**WHAT YOU ARE ASKED TO DO**: Images are to be excluded from the copy, and the records below reproduced word for word.

**MATERIAL TO PROCESS**:
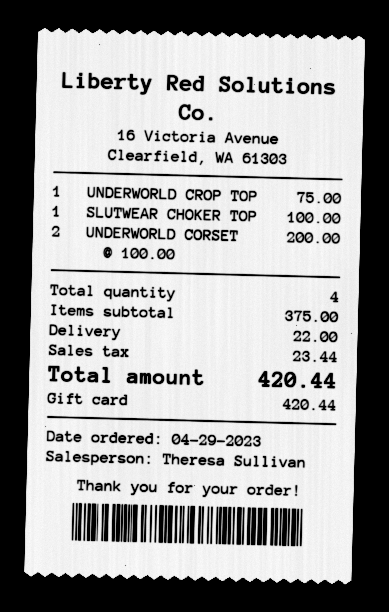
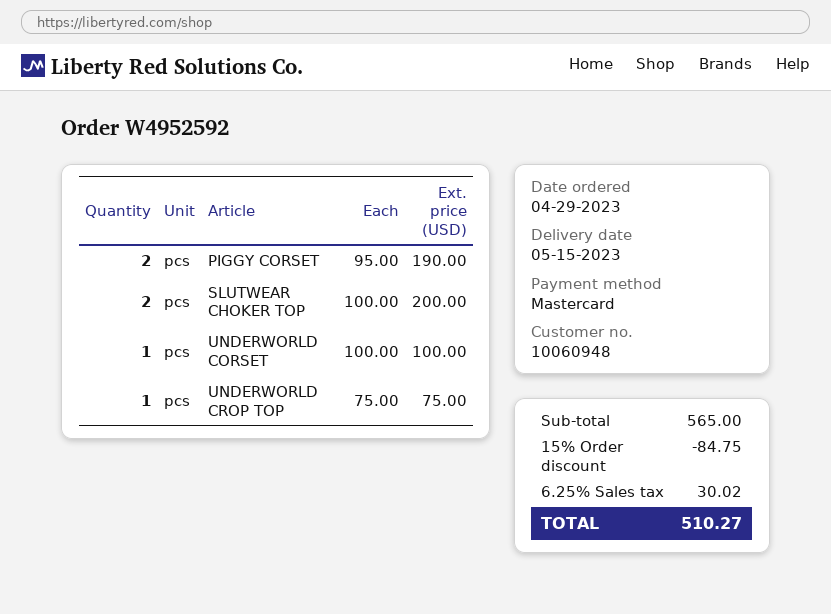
payment method: gift card -> Mastercard
SLUTWEAR CHOKER TOP: 1 x 100.00 = 100.00 -> 2 x 100.00 = 200.00
UNDERWORLD CORSET: 2 x 100.00 = 200.00 -> 1 x 100.00 = 100.00
PIGGY CORSET: none -> 2 x 95.00 = 190.00
subtotal: 375.00 -> 565.00
discount: none -> 15% = 84.75
shipping: 22.00 -> none
tax: 23.44 -> 30.02
total: 420.44 -> 510.27

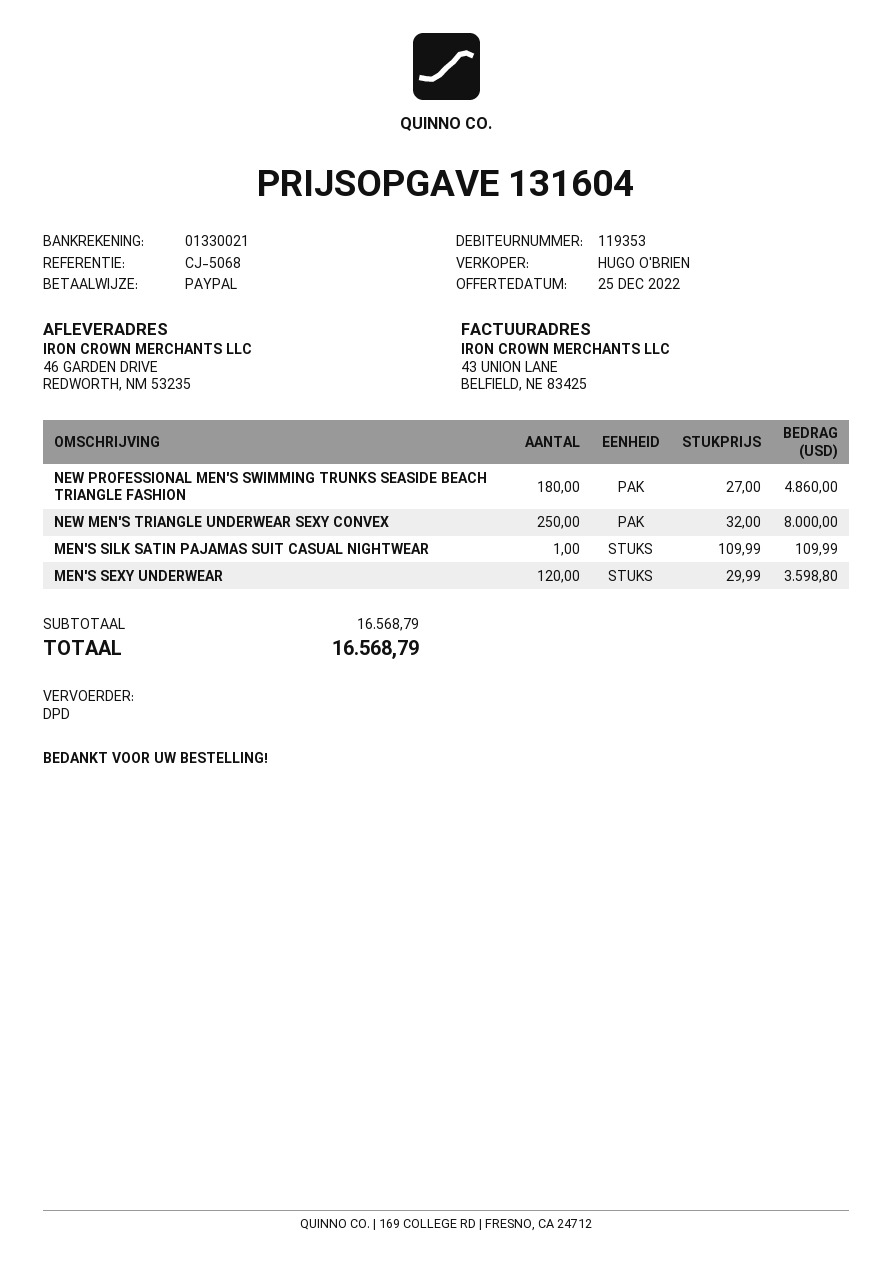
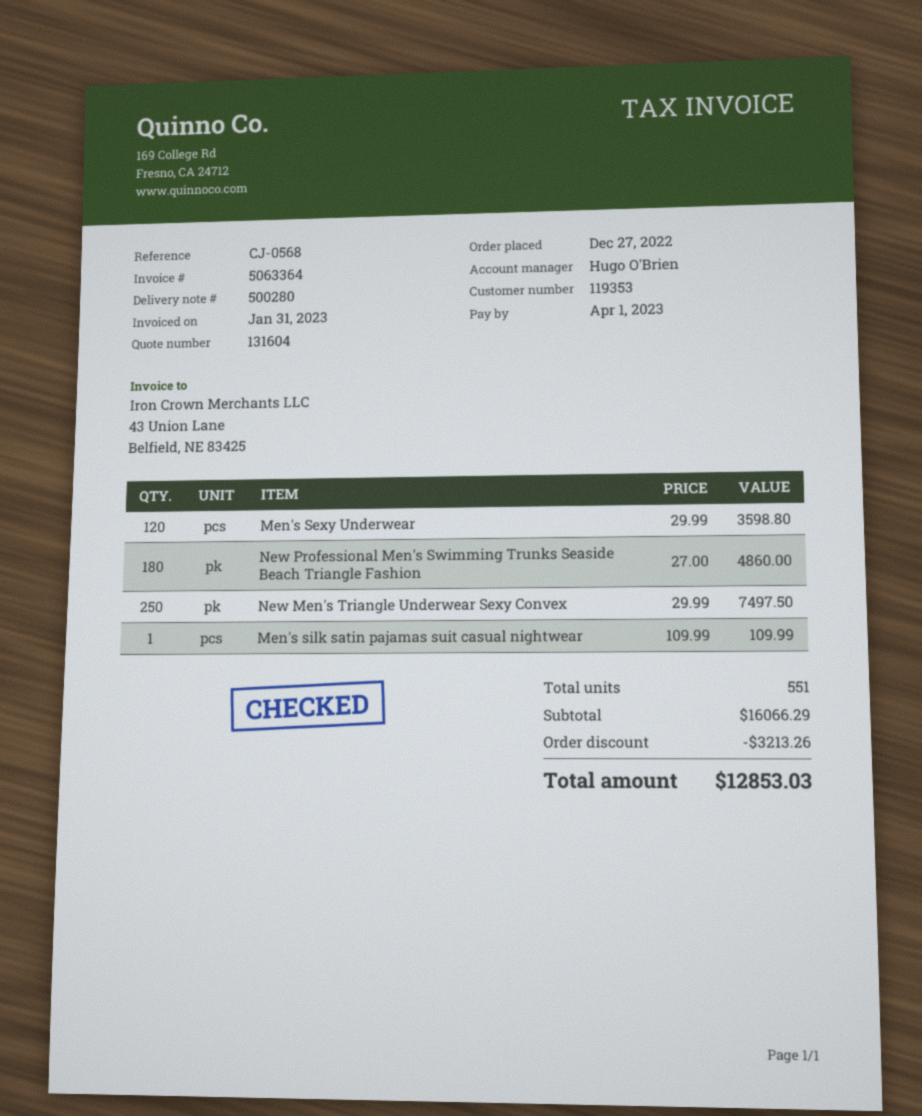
reference: CJ-5068 -> CJ-0568
NEW MEN'S TRIANGLE UNDERWEAR SEXY CONVEX: 250 x 32.00 = 8000.00 -> 250 x 29.99 = 7497.50
subtotal: 16568.79 -> 16066.29
discount: none -> 3213.26
total: 16568.79 -> 12853.03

**RESULT OF THE EXERCISE**:
payment method: gift card -> Mastercard
SLUTWEAR CHOKER TOP: 1 x 100.00 = 100.00 -> 2 x 100.00 = 200.00
UNDERWORLD CORSET: 2 x 100.00 = 200.00 -> 1 x 100.00 = 100.00
PIGGY CORSET: none -> 2 x 95.00 = 190.00
subtotal: 375.00 -> 565.00
discount: none -> 15% = 84.75
shipping: 22.00 -> none
tax: 23.44 -> 30.02
total: 420.44 -> 510.27

reference: CJ-5068 -> CJ-0568
NEW MEN'S TRIANGLE UNDERWEAR SEXY CONVEX: 250 x 32.00 = 8000.00 -> 250 x 29.99 = 7497.50
subtotal: 16568.79 -> 16066.29
discount: none -> 3213.26
total: 16568.79 -> 12853.03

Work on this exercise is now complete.